Anatomic Characteristics Associated with Head Splitting in Cabbage (Brassica oleracea var. capitata L.)

  • Wenxing Pang, 
  • Yoon-Young Kim, 
  • Xiaonan Li, 
  • Su Ryun Choi, 
  • Yunbo Wang, 
  • Chang-keun Sung, 
  • Subin Im, 
  • Nirala Ramchiary, 
  • Guangsheng Zhou, 
  • Yong Pyo Lim
PLOS
x

Abstract

Cabbage belonging to Brassicaceae family is one of the most important vegetables cultivated worldwide. The economically important part of cabbage crop is head, formed by leaves which may be of splitting and non-splitting types. Cabbage varieties showing head splitting causes huge loss to the farmers and therefore finding the molecular and structural basis of splitting types would be helpful to breeders. To determine which anatomical characteristics were related to head-splitting in cabbage, we analyzed two contrasting cabbage lines and their offspring using a field emission scanning electron microscope. The inbred line “747” is an early head-splitting type, while the inbred line “748” is a head-splitting-resistant type. The petiole cells of “747” seems to be larger than those of “748” at maturity; however, there was no significant difference in petiole cell size at both pre-heading and maturity stages. The lower epidermis cells of “747” were larger than those of “748” at the pre-heading and maturity stages. “747” had thinner epidermis cell wall than “748” at maturity stage, however, there was no difference of the epidermis cell wall thickness in the two lines at the pre-heading stage. The head-splitting plants in the F1 and F2 population inherited the larger cell size and thinner cell walls of epidermis cells in the petiole. In the petiole cell walls of “747” and the F1 and F2 plants that formed splitting heads, the cellulose microfibrils were loose and had separated from each other. These findings verified that anomalous cellulose microfibrils, larger cell size and thinner-walled epidermis cells are important genetic factors that make cabbage heads prone to splitting.

Introduction

Cabbage (Brassica oleracea var. capitata L.) is one of the many varieties of Brassica oleracea, which is in the Brassicaceae family. Brassicas are important to humankind for their economic, nutritional, and potential anticancer value. The economic value of cabbages is reduced when their heads split or crack, and when they are attacked by insects.

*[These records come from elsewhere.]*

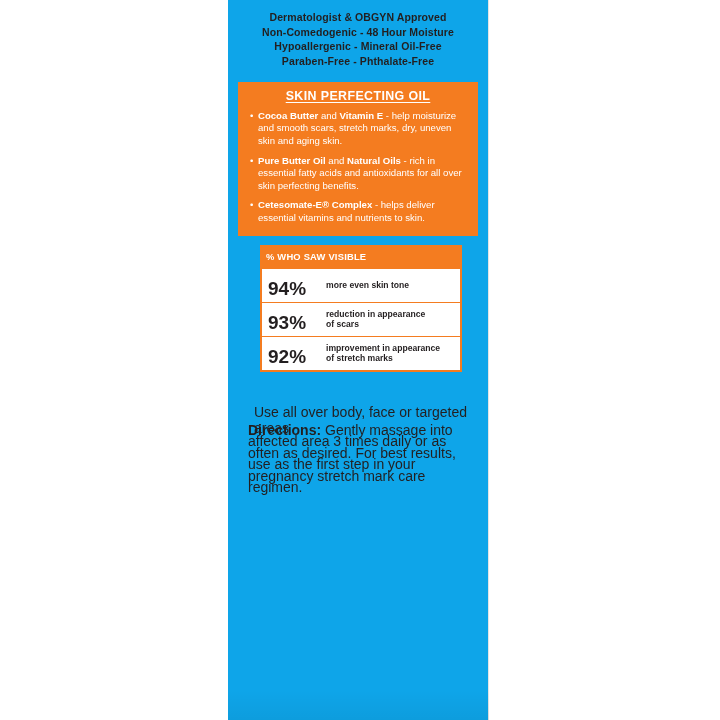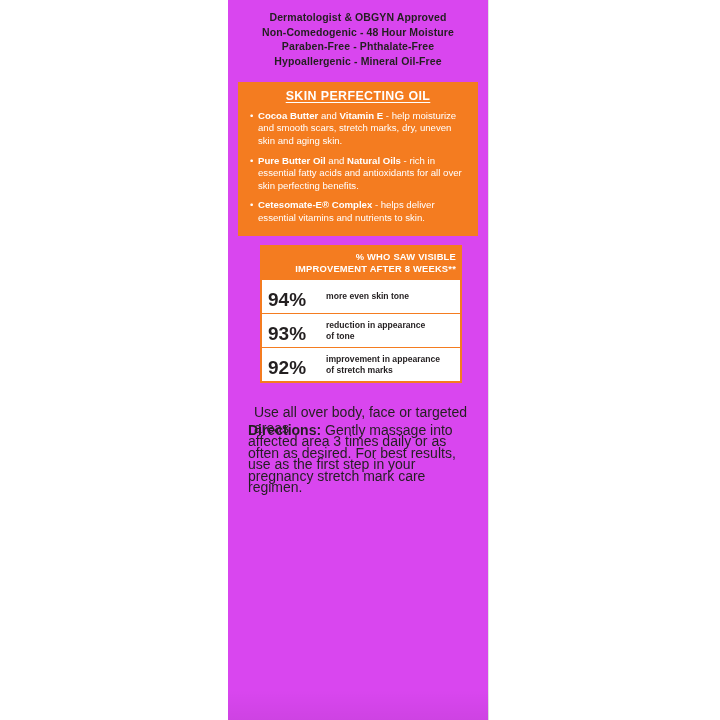"Dermatologist & OBGYN Approved" #package { background: #d946ef -> #0ea5e9 }
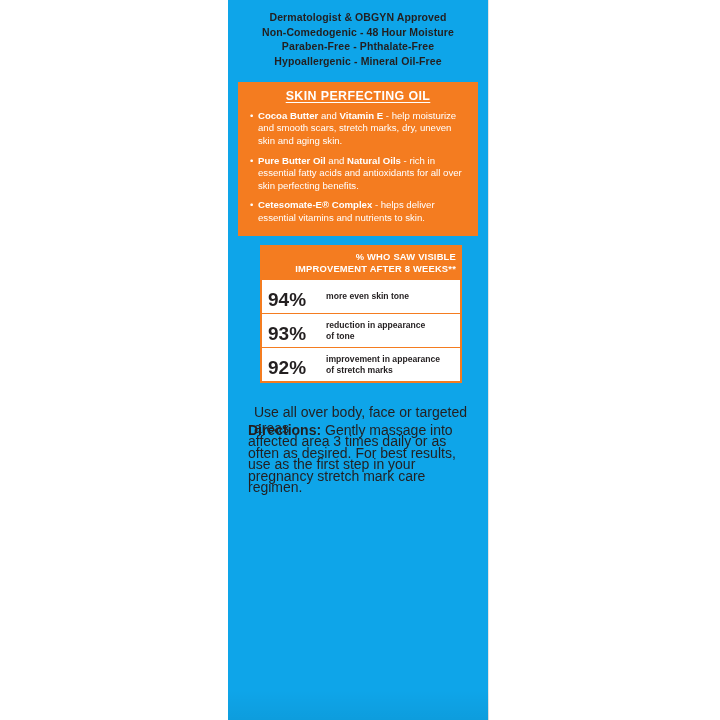"Paraben-Free - Phthalate-Free" div.line { order: before "Hypoallergenic - Mineral Oil-Free" -> after "Hypoallergenic - Mineral Oil-Free" }
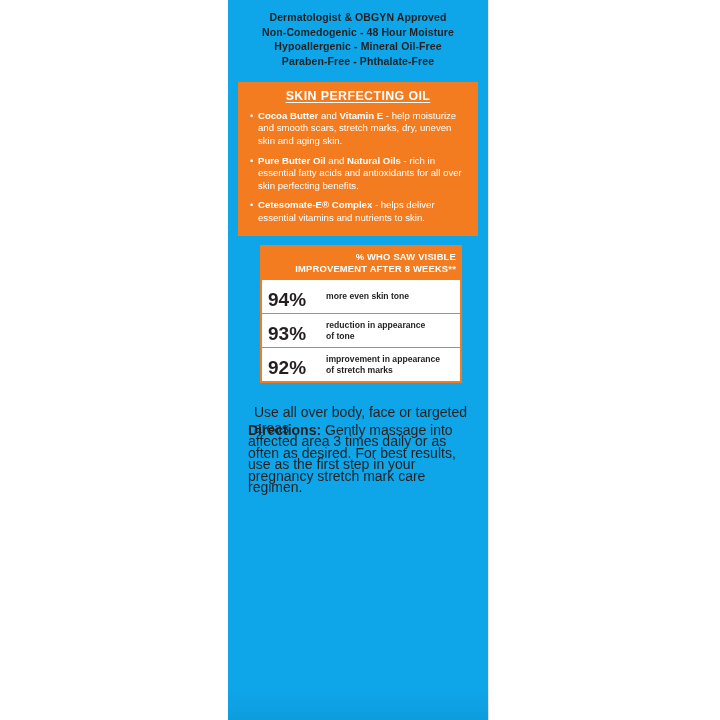"% WHO SAW VISIBLE" .stats-header { text-align: right -> left }
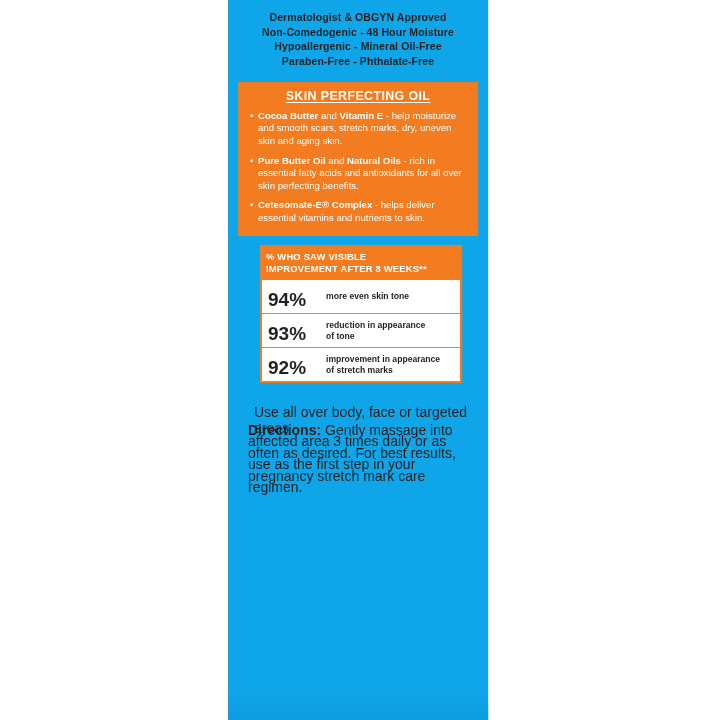"IMPROVEMENT AFTER 8 WEEKS**" div { html: <div>IMPROVEMENT AFTER 8 WEEKS**</div> -> none }
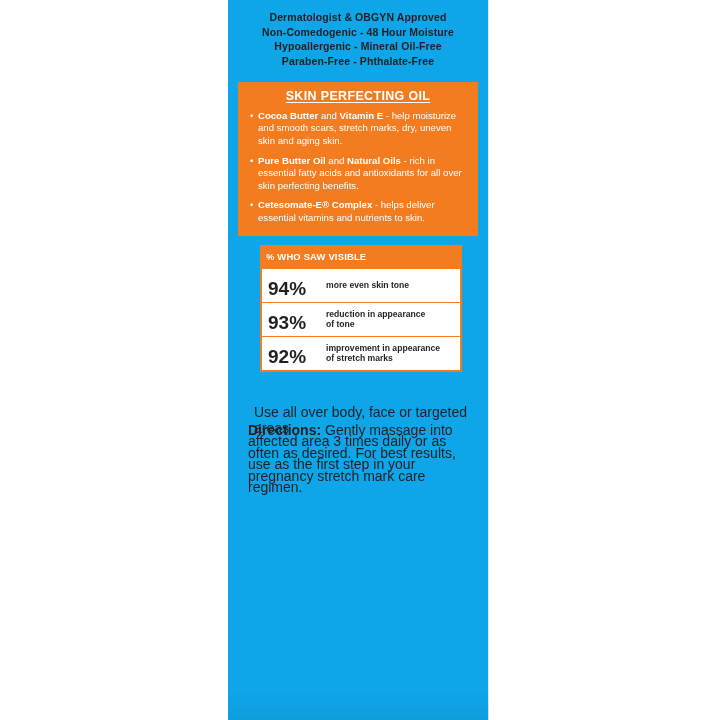"of tone" div { text: tone -> scars }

The cracking/splitting trait has been a topic of interest for breeders and researchers for a long time. This trait has been observed in many fruits and vegetables such as cherry, apple, litchi, tomato, and Chinese cabbage [15]. The polygenic inheritance of cabbage head-splitting was reported as early as 1972 [6]. In tomato, the characteristics of large fruit size, low skin tensile strength, and thin skin were shown to be related to susceptibility to cracking [4]. It is believed that irregular overhead watering is one of the factors causing splitting or cracking, as well as sub-optimal humidity, temperature, and light conditions [4]. The thickness of the cuticular membrane was shown to be strongly related to cracking in cherry tomato [7].

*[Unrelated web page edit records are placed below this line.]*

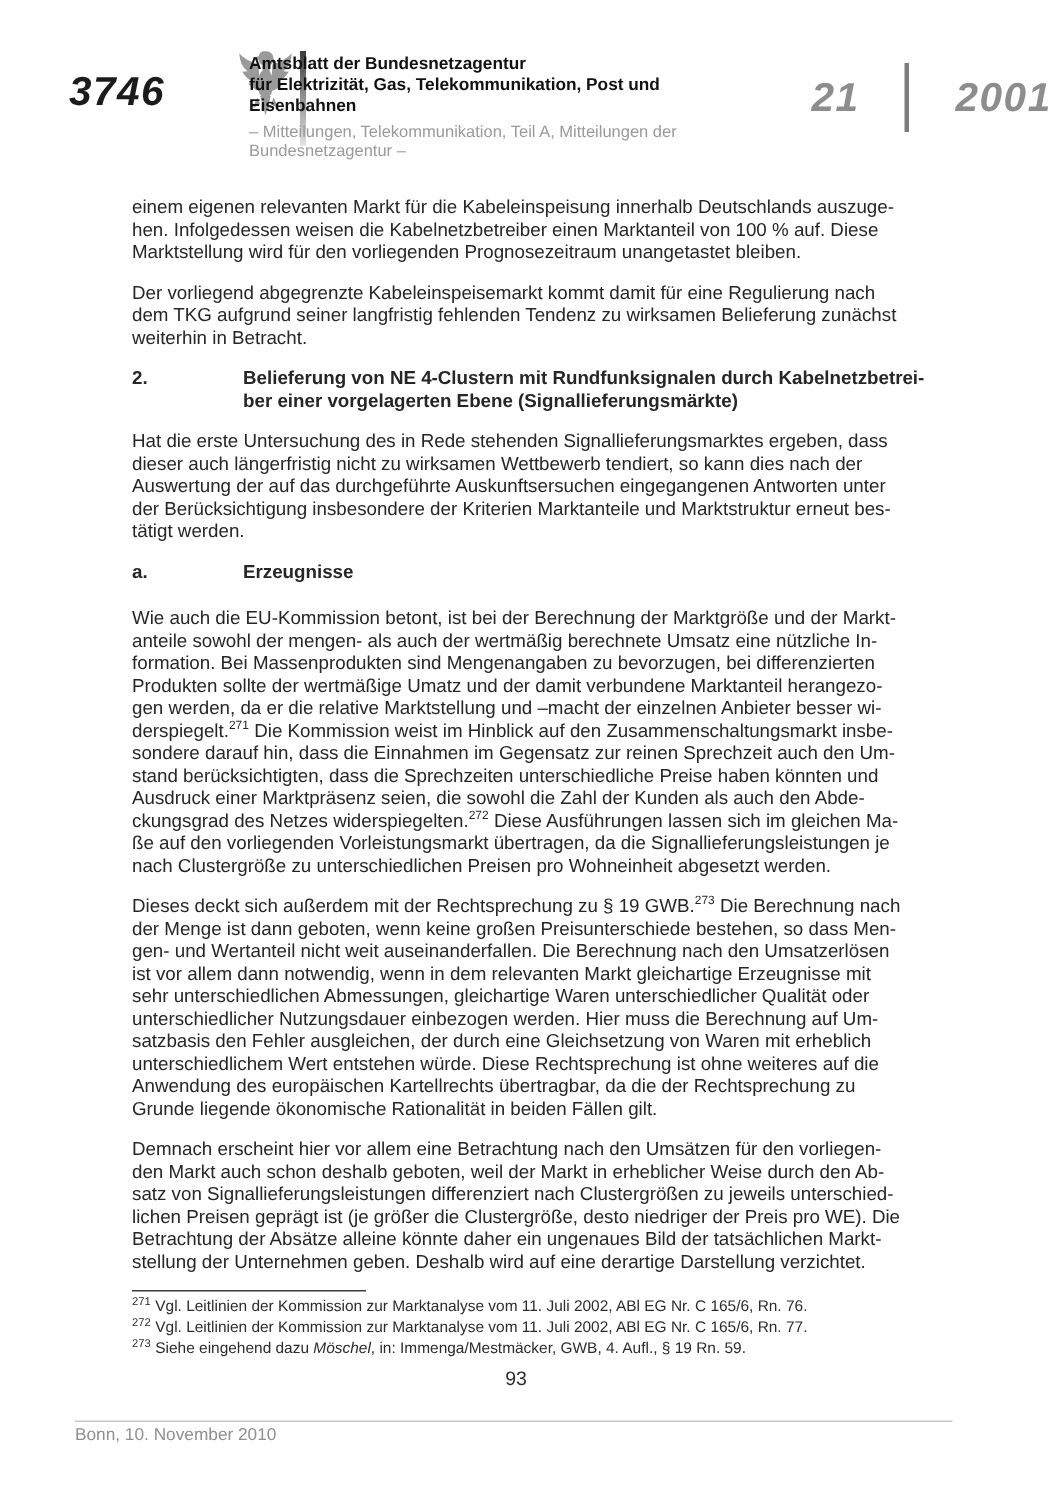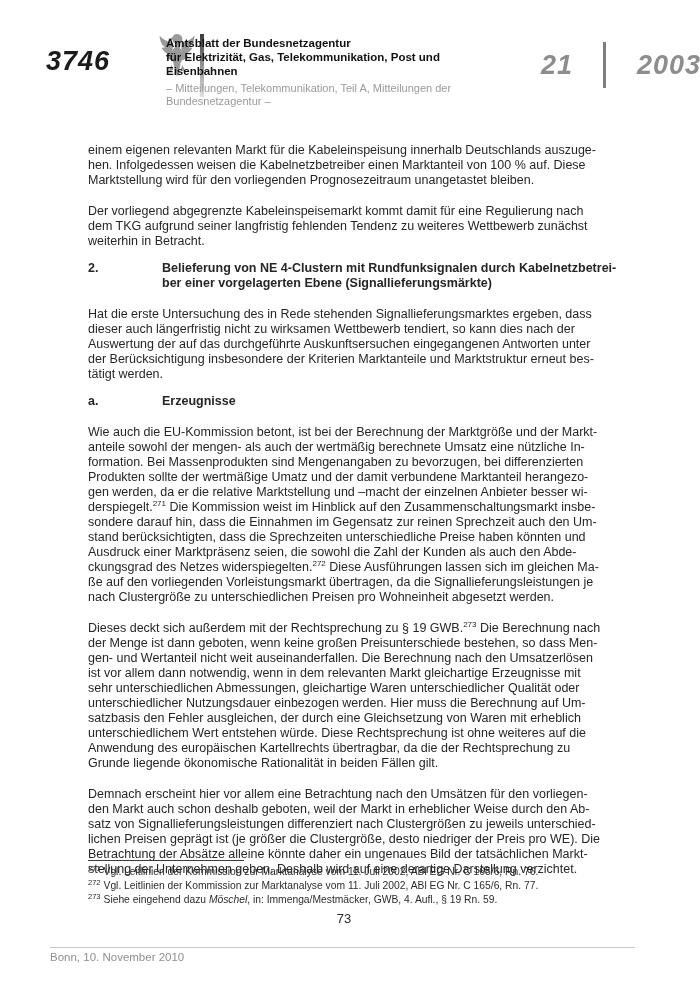"2003" span { text: 2003 -> 2001 }
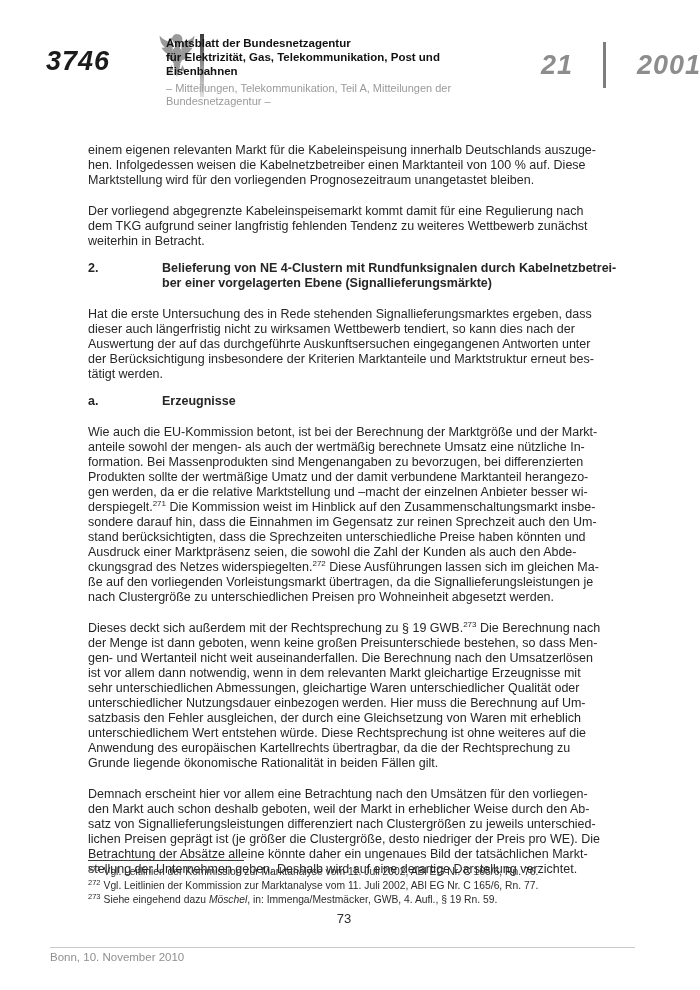"einem eigenen relevanten Markt für" .block { margin: 16px 0 12px 0 -> 4px 0 12px 0 }
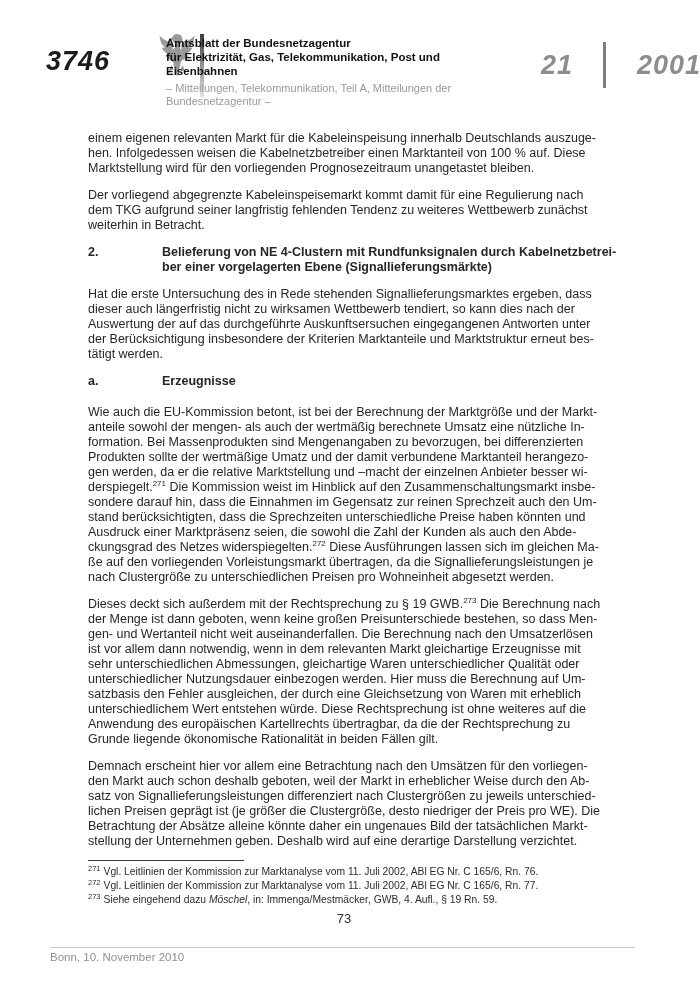"Der vorliegend abgegrenzte" div.block { text: weiteres Wettbewerb -> wirksamen Belieferung }
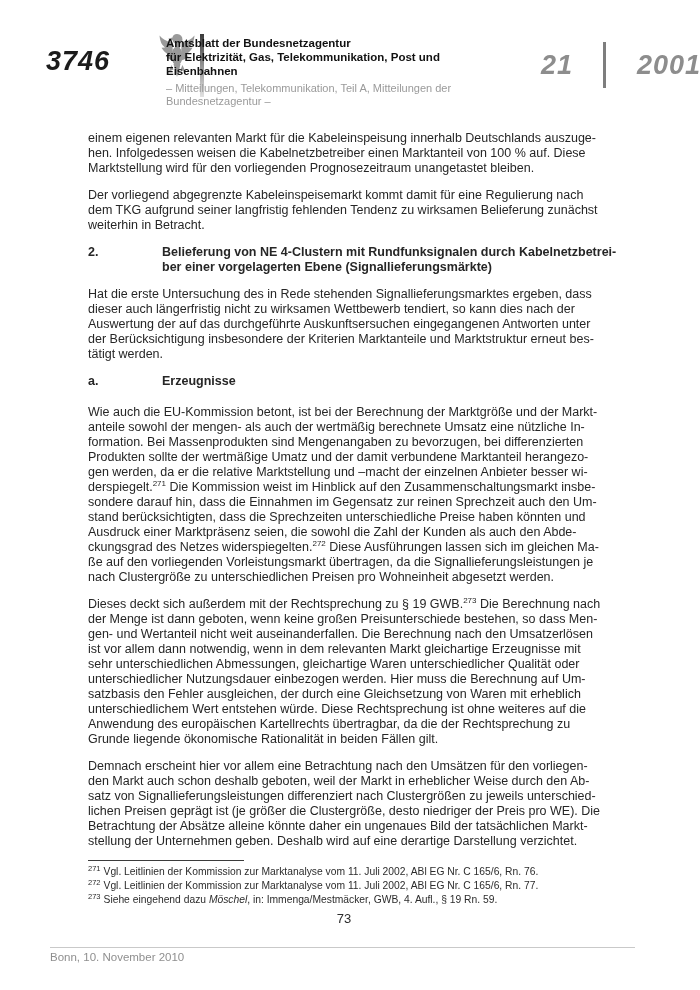"73" div.page-num { text: 73 -> 93 }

Expansins are proteins that loosen the cell wall by weakening the noncovalent network formed by cellulose, hemicellulose, and pectins [8]. Expansins have functions in plant cell growth, cell separation, cell wall loosening, and cell wall disassembly [911]. All of these processes have been shown to contribute to fruit cracking in apple and litchi [3,12]. The cellulose microfibril patterns and arrangement when cells divide, expand, and differentiate in inflorescences and leaves of Arabidopsis thaliana have been observed by field emission scanning electron microscopy (FESEM) [8]. The results of those studies showed that the microstructure of plant cells was closely related to the cracking or splitting of fruits and vegetables.

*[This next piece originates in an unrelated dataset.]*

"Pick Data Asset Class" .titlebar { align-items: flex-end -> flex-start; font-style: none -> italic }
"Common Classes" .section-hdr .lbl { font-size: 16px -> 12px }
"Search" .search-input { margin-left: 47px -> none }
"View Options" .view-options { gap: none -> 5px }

Although cabbages susceptible to head-splitting were found, no detail study at molecular or at anatomical structure has been done. Previous study in splitting type cabbage genotypes at maturity stage reported to observe a large leaf mesophyll cells with a loose structure [13]. Furthermore, in our previous preliminary study, we found thinner cell walls, lower cell density, larger cell size, and anomalous cell wall structure in head splitting line at heading stage in cabbage [14]. However, the anatomical characteristics related to the head-splitting trait and their inheritance in cabbage have not been studied in detail. The aim of this study, therefore, was to verify the anatomical characteristics related to head splitting by observing two diverse cabbage inbred lines, and to evaluate the genetic inheritance of head-splitting in their offspring.

Materials and Methods

Plant Materials

The inbred line “747” is an early head-splitting line, while the inbred line “748” is a head-splitting-resistant type (Fig 1). Details of these lines are provided elsewhere [14]. Briefly, “747” and “748” have a growth period of approximately 100–120 days from germination to maturity. An F2 population was obtained from bud self-pollination of a single hybrid F1, which was derived by crossing “747” and “748”. The two diverse cabbage inbred lines and the F1 and F2 population were used to observe anatomical characteristics by FESEM. Thirty seeds of each parental line with F1 and F2 were germinated at the 21st February 2014 in 40-well multipots. After one month, the seedlings were transferred to 25-cm diameter pots. Plants were watered carefully onto the soil directly to avoid any possible contamination or damage to the epidermal wax [15]. Leaf samples were collected from plants at different growth stages. All of the plants were grown in glasshouse at Chungnam National University, Daejeon, South Korea.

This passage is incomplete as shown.